Several of the people sitting round the table recoil as one of the SEALs steps towards the girl. He doesn’t hurt her, but neither is he gentle. He pulls the kid to her feet and for the first time the occupants of the room see her face. The image might be blurred and scratchy, but the look of terror it conveys is almost as distressing as the grisly vision of the girl’s dead father.
‘Get the kid out of here,’ instructs the second SEAL. His companion drags the girl towards the door. As she passes her father, though, she wriggles free and runs to him, ignoring the bloodied rug she’s treading on, and flinging herself at his corpse. She manages to hold on to his thin leg for a fraction of a second before the soldiers pull her away. The head cam steps back and the body disappears from view, to be replaced by the landing once again. The SEALs bind the girl’s wrists behind her back and throw her in the direction of the other women and children. She wails as she stumbles to the ground, and shouts something in Arabic. But her distress doesn’t seem to affect the soldiers. ‘Get him bagged up,’ one of them instructs.
‘I don’t think we need to see any more,’ interrupts the President. Sagan nods and presses a switch in front of him. The images disappear from the screen. Silence falls in the room.
Todd raises his camera.
Snap.
Abbottabad, 0130 hours local time.
Joe’s heart hammered in his ribcage as he kept watch on the courtyard from the darkness of the pile of rubble. How the hell had they got themselves into this situation? What was going on with Ricky? How was Joe going to get them both out unseen?
Five minutes passed.
There were still six SEALs in the courtyard, kneeling in the firing position, clearly waiting to bring down anybody attempting to flee the building.

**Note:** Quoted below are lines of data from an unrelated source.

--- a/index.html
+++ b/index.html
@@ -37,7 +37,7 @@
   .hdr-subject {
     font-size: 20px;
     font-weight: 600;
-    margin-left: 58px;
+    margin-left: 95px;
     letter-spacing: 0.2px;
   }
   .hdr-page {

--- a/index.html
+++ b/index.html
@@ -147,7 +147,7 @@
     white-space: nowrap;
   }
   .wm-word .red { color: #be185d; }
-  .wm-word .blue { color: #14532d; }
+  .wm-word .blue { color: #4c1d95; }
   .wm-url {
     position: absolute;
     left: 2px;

They didn’t flinch when the front door of the house opened and a line of people emerged. They were women and children. Joe counted seven, all of them cuffed and blindfolded. Two SEALs followed, and they directed the captives to the right-hand side of the house before making them lie on the ground face down.
More movement at the doorway. Another two SEALs emerged. They were carrying a body bag, one man at either end. Joe had seen enough body bags in his time for it to be an unremarkable sight. Somehow, though, he couldn’t keep his eyes off this one. He knew he was watching the SEALs extract the corpse of the most wanted man in the world.

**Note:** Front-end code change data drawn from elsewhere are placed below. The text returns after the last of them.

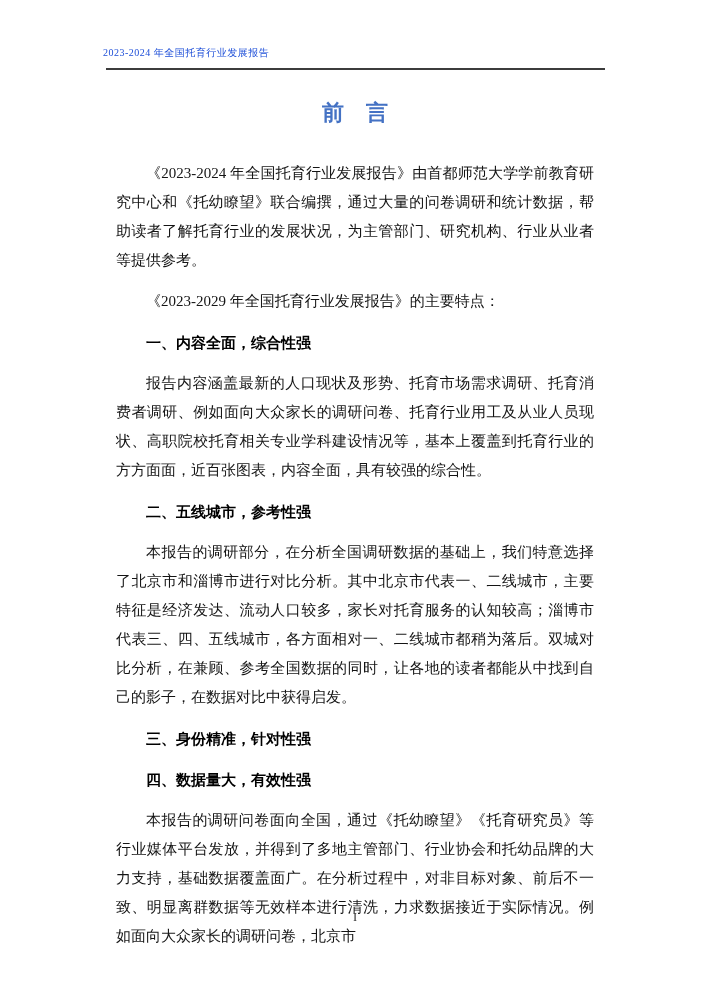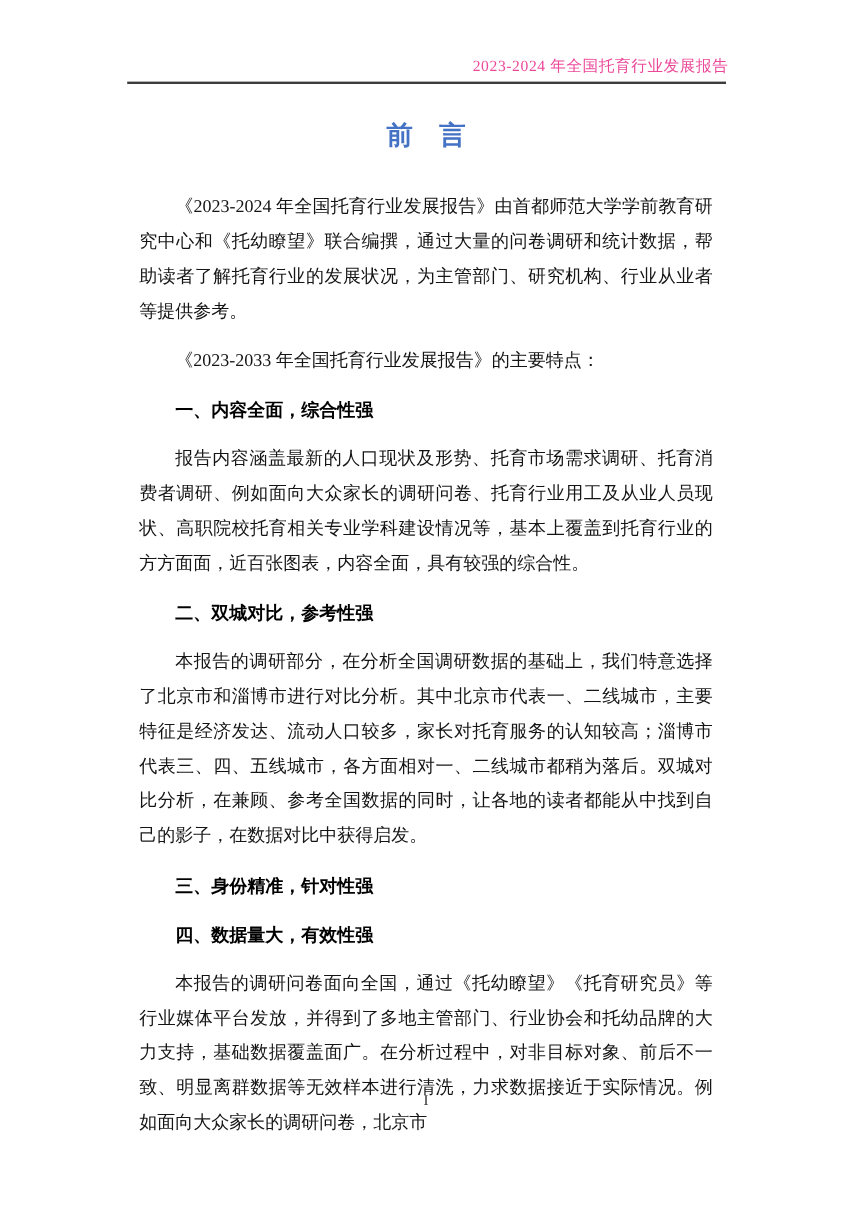--- a/index.html
+++ b/index.html
@@ -24,10 +24,10 @@
     top: 46px;
     left: 103px;
     width: 504px;
-    text-align: right;
-    font-size: 13px;
+    text-align: left;
+    font-size: 10px;
     letter-spacing: 0.5px;
-    color: #ec4899;
+    color: #1d4ed8;
     font-family: "Liberation Serif", serif;
   }
   .header-rule {

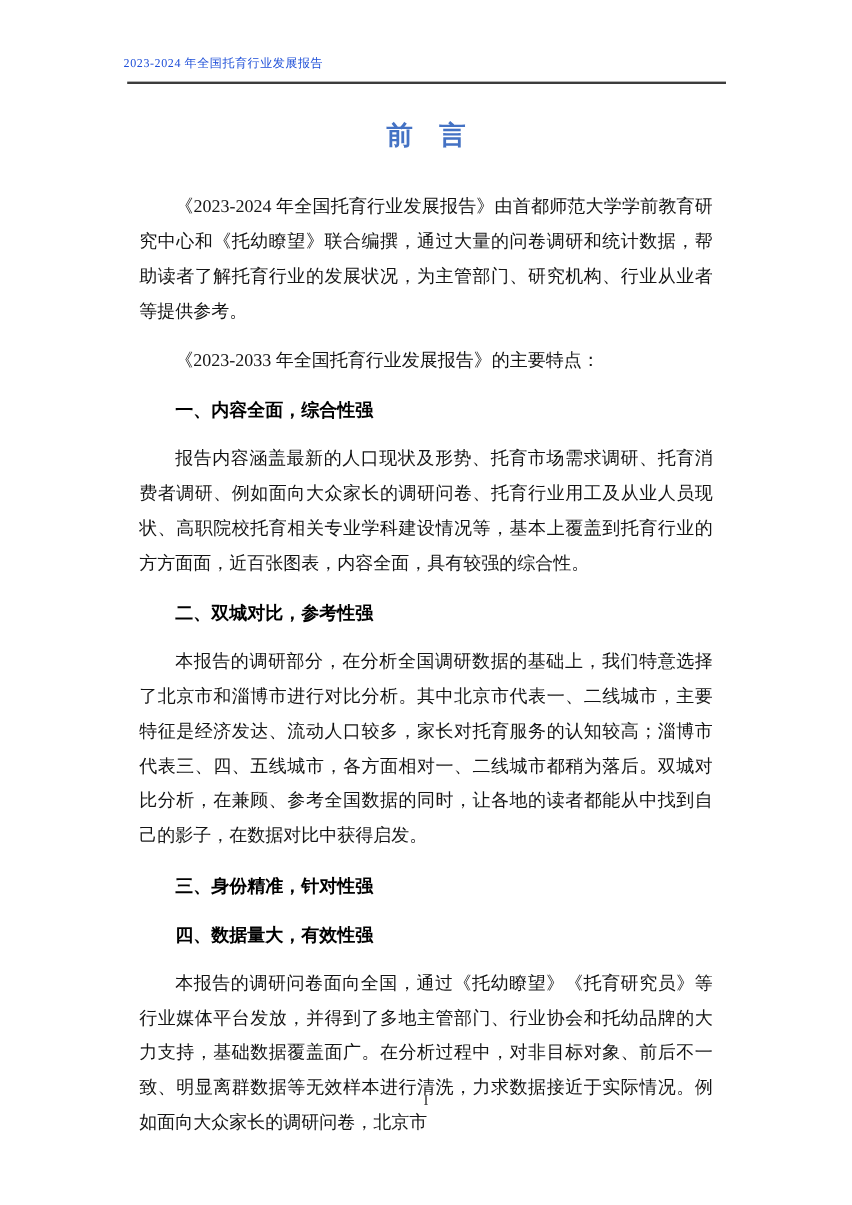--- a/index.html
+++ b/index.html
@@ -94,7 +94,7 @@
 
   <div class="content">
     <p>《2023-2024 年全国托育行业发展报告》由首都师范大学学前教育研究中心和《托幼瞭望》联合编撰，通过大量的问卷调研和统计数据，帮助读者了解托育行业的发展状况，为主管部门、研究机构、行业从业者等提供参考。</p>
-    <p>《2023-2033 年全国托育行业发展报告》的主要特点：</p>
+    <p>《2023-2029 年全国托育行业发展报告》的主要特点：</p>
     <p class="heading">一、内容全面，综合性强</p>
     <p>报告内容涵盖最新的人口现状及形势、托育市场需求调研、托育消费者调研、例如面向大众家长的调研问卷、托育行业用工及从业人员现状、高职院校托育相关专业学科建设情况等，基本上覆盖到托育行业的方方面面，近百张图表，内容全面，具有较强的综合性。</p>
     <p class="heading">二、双城对比，参考性强</p>

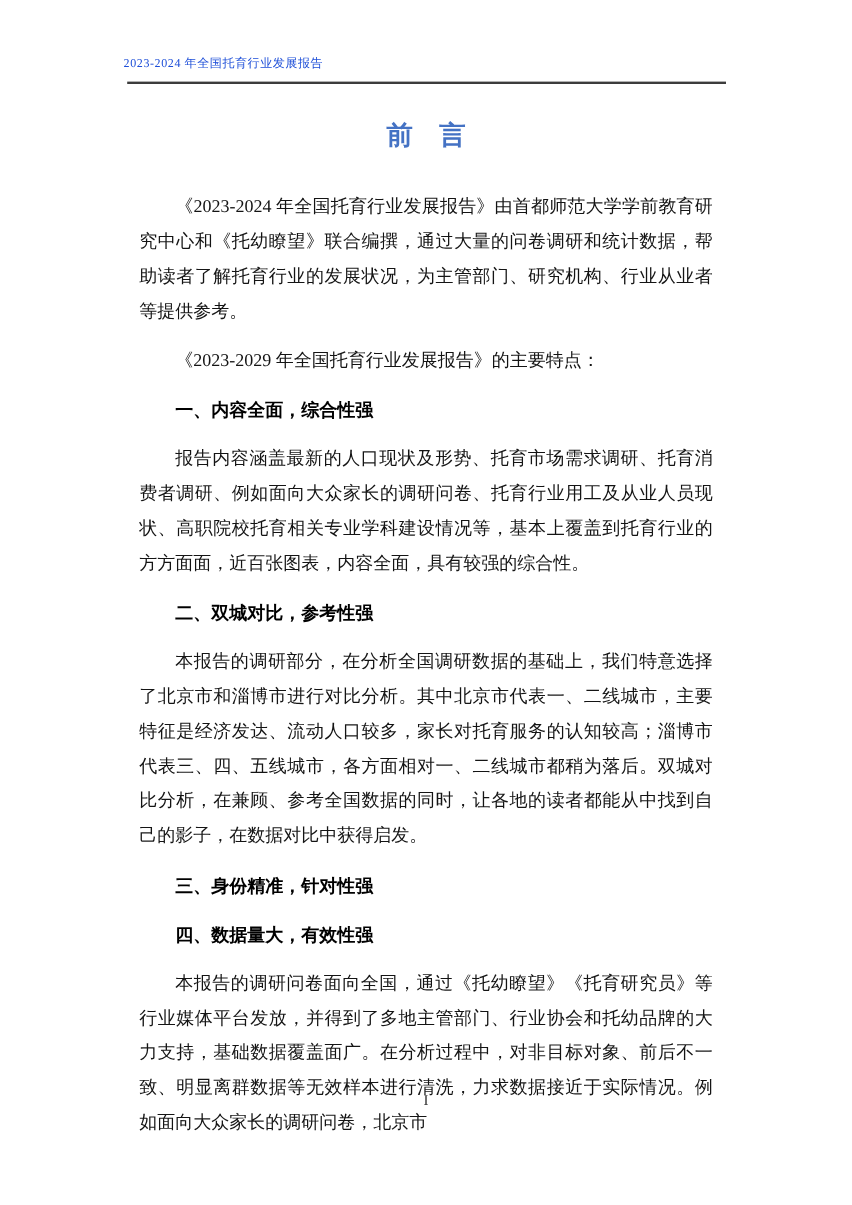--- a/index.html
+++ b/index.html
@@ -97,7 +97,7 @@
     <p>《2023-2029 年全国托育行业发展报告》的主要特点：</p>
     <p class="heading">一、内容全面，综合性强</p>
     <p>报告内容涵盖最新的人口现状及形势、托育市场需求调研、托育消费者调研、例如面向大众家长的调研问卷、托育行业用工及从业人员现状、高职院校托育相关专业学科建设情况等，基本上覆盖到托育行业的方方面面，近百张图表，内容全面，具有较强的综合性。</p>
-    <p class="heading">二、双城对比，参考性强</p>
+    <p class="heading">二、五线城市，参考性强</p>
     <p>本报告的调研部分，在分析全国调研数据的基础上，我们特意选择了北京市和淄博市进行对比分析。其中北京市代表一、二线城市，主要特征是经济发达、流动人口较多，家长对托育服务的认知较高；淄博市代表三、四、五线城市，各方面相对一、二线城市都稍为落后。双城对比分析，在兼顾、参考全国数据的同时，让各地的读者都能从中找到自己的影子，在数据对比中获得启发。</p>
     <p class="heading">三、身份精准，针对性强</p>
     <p class="heading">四、数据量大，有效性强</p>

The two SEALs were about five metres out of the house when he saw yet more movement at the doorway. Another two appeared, carrying a second body bag. Both pairs of soldiers were moving with grim purpose across the courtyard. They stepped over the underwear-clad corpse four metres from Joe’s position, each body bag scraping over the dead man’s bloodied vest as the SEALs carried them past the pile of rubble – less than a metre from Joe’s position – through the demolished walls of the open-topped corridor and into the rubbish-burning area that doubled as an LZ.

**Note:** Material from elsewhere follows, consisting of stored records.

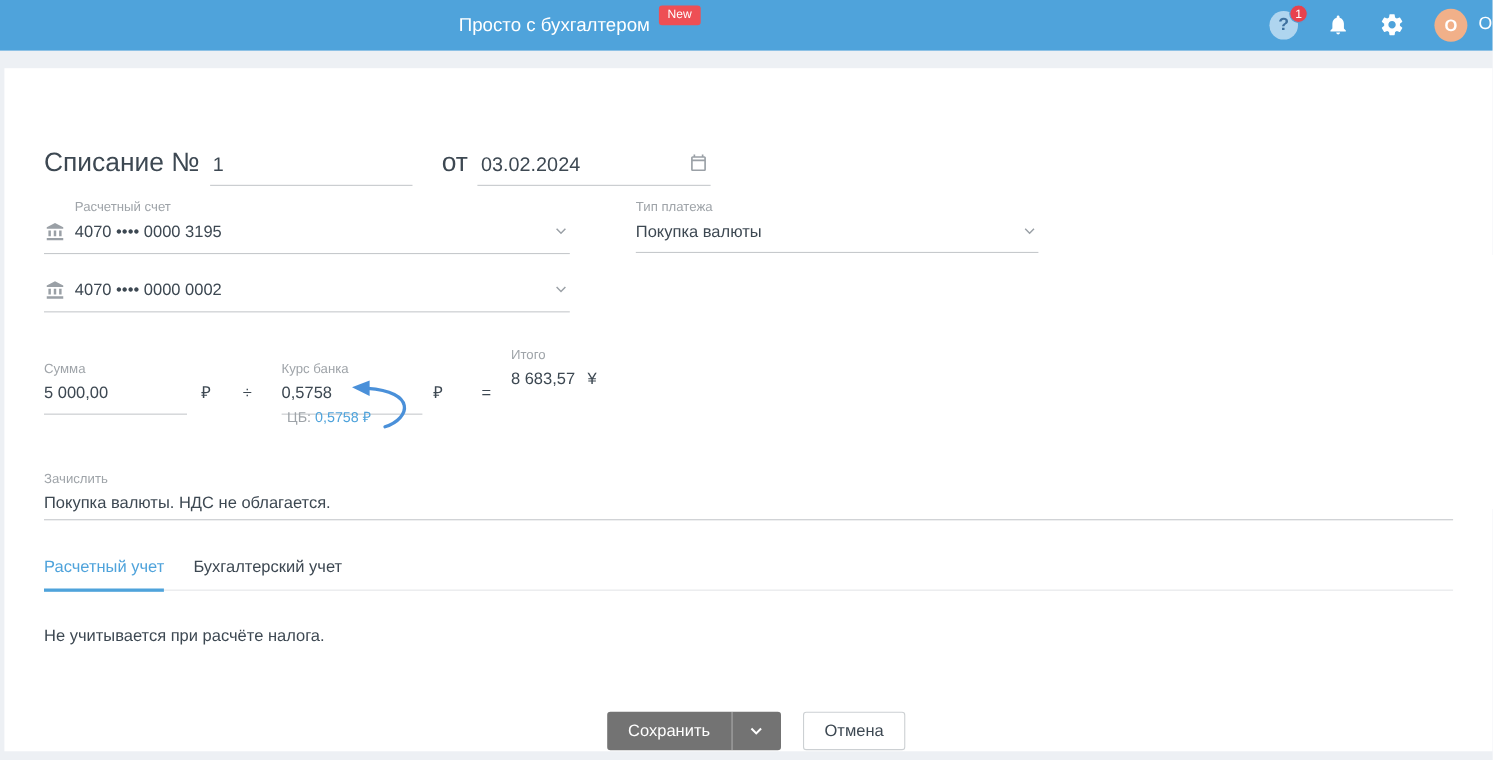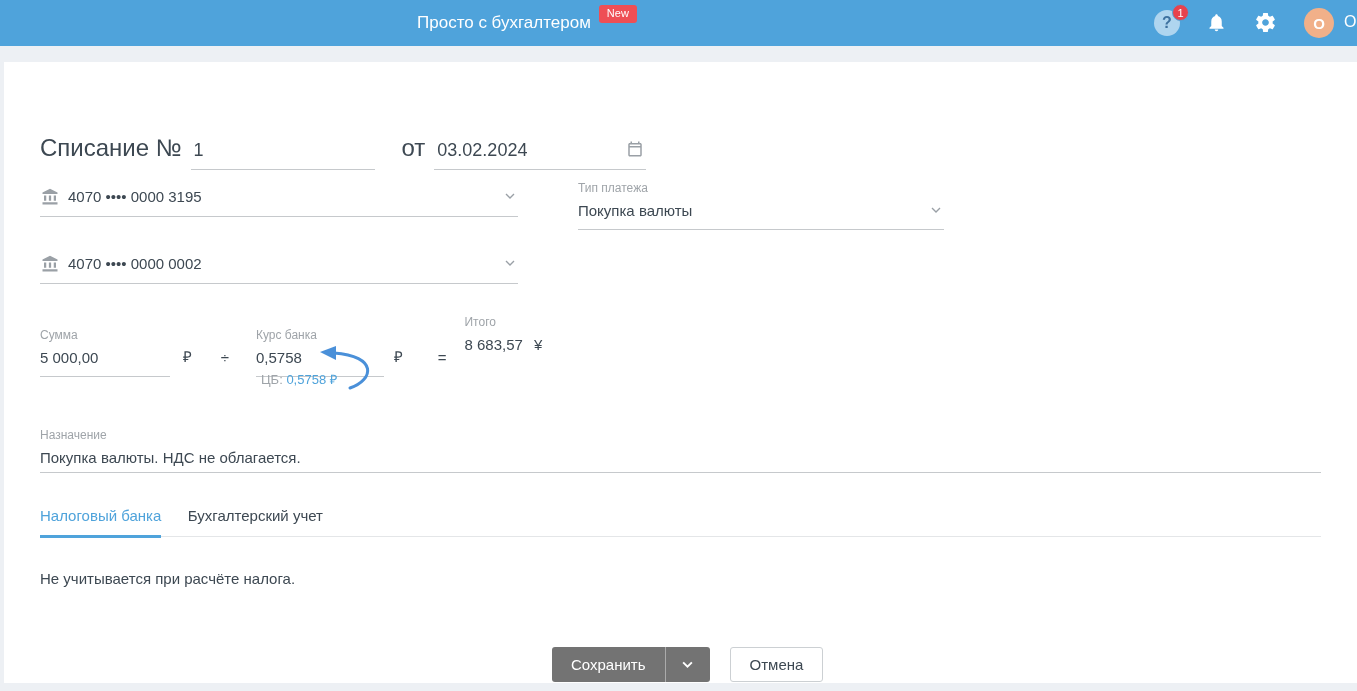--- a/index.html
+++ b/index.html
@@ -196,6 +196,7 @@
   </div>
 
   <div class="fg fg-account-from">
+    <div class="fg-label indented">Расчетный счет</div>
     <div class="fg-value-row">
       <span class="bank-ic">
         <svg width="20" height="18" viewBox="0 0 24 24">

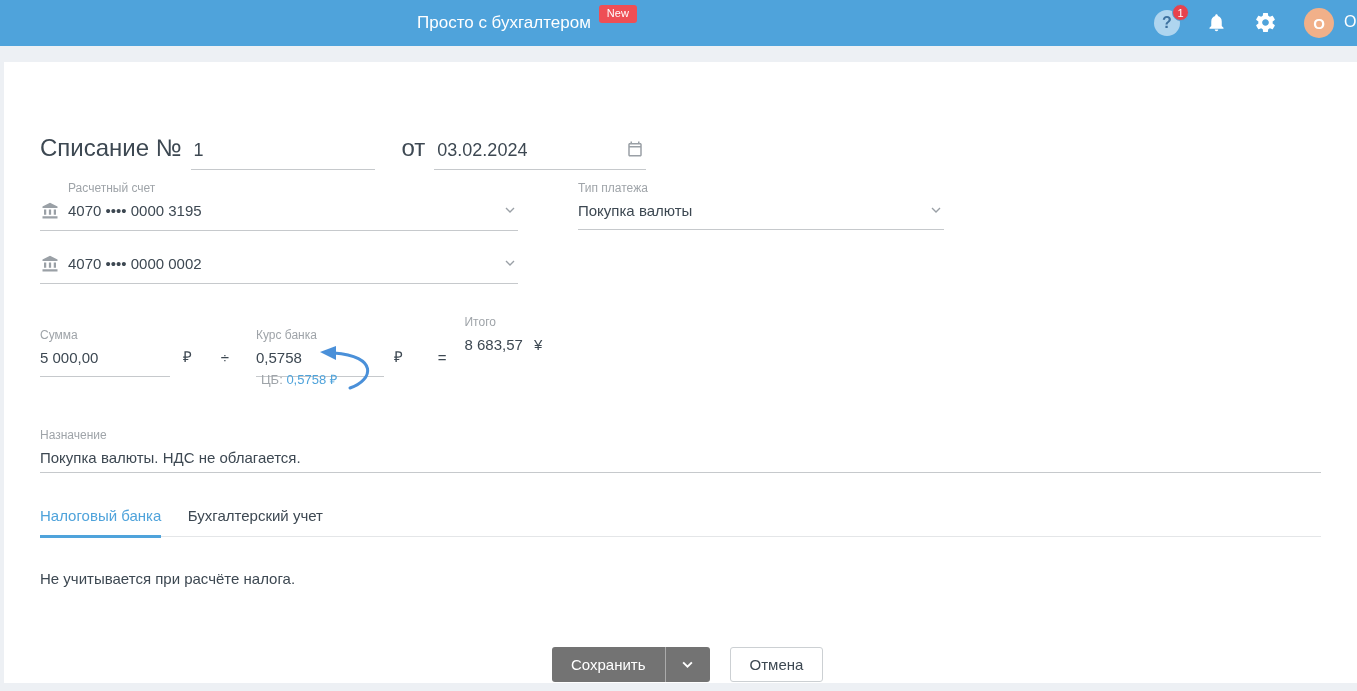--- a/index.html
+++ b/index.html
@@ -273,7 +273,7 @@
   </svg>
 
   <div class="fg fg-purpose">
-    <div class="fg-label">Назначение</div>
+    <div class="fg-label">Зачислить</div>
     <div class="fg-value-row" style="cursor:text;">
       <span class="fg-value">Покупка валюты. НДС не облагается.</span>
     </div>

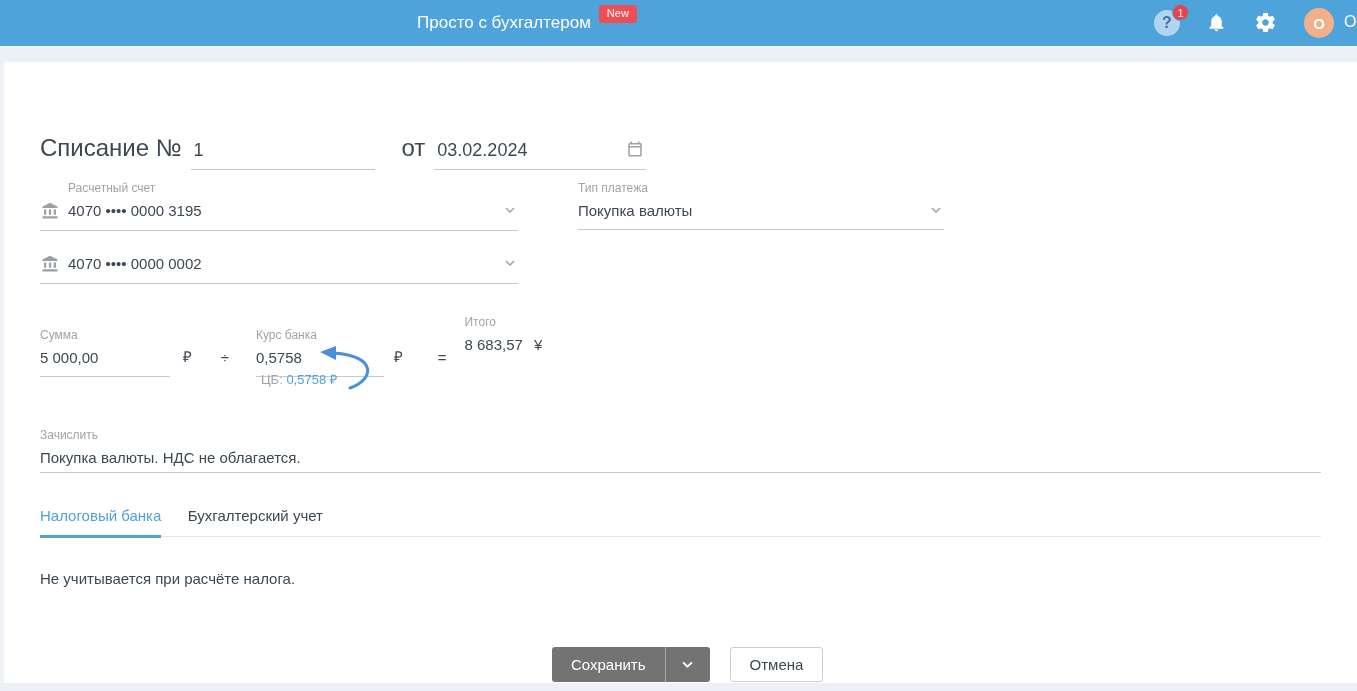--- a/index.html
+++ b/index.html
@@ -280,7 +280,7 @@
   </div>
 
   <div class="tabs">
-    <span class="tab active">Налоговый банка</span>
+    <span class="tab active">Расчетный учет</span>
     <span class="tab">Бухгалтерский учет</span>
   </div>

The movement of the body bags was like a signal. US troops spilled out of the house. Two men were carrying crates – Joe assumed that these contained materials they were confiscating from the compound – and they were preceded by a tracker dog whose silhouette Joe had already seen. Joe recognized it immediately as a Malinois, a variety of Belgian shepherd – intelligent and highly aggressive – that the Regiment’s own dog handlers used as both sniffer and attack dogs. It was wearing a harness that suggested the troops had been intending to winch it down to the ground from the chopper, and had a small IR camera, the size and shape of a Smarties tube, fixed to its side. It scampered ahead of them, clearly unfazed by the noise and stopping only when it came to the dead body near Joe, which it sniffed, paying particular attention to the area around the bullet wound.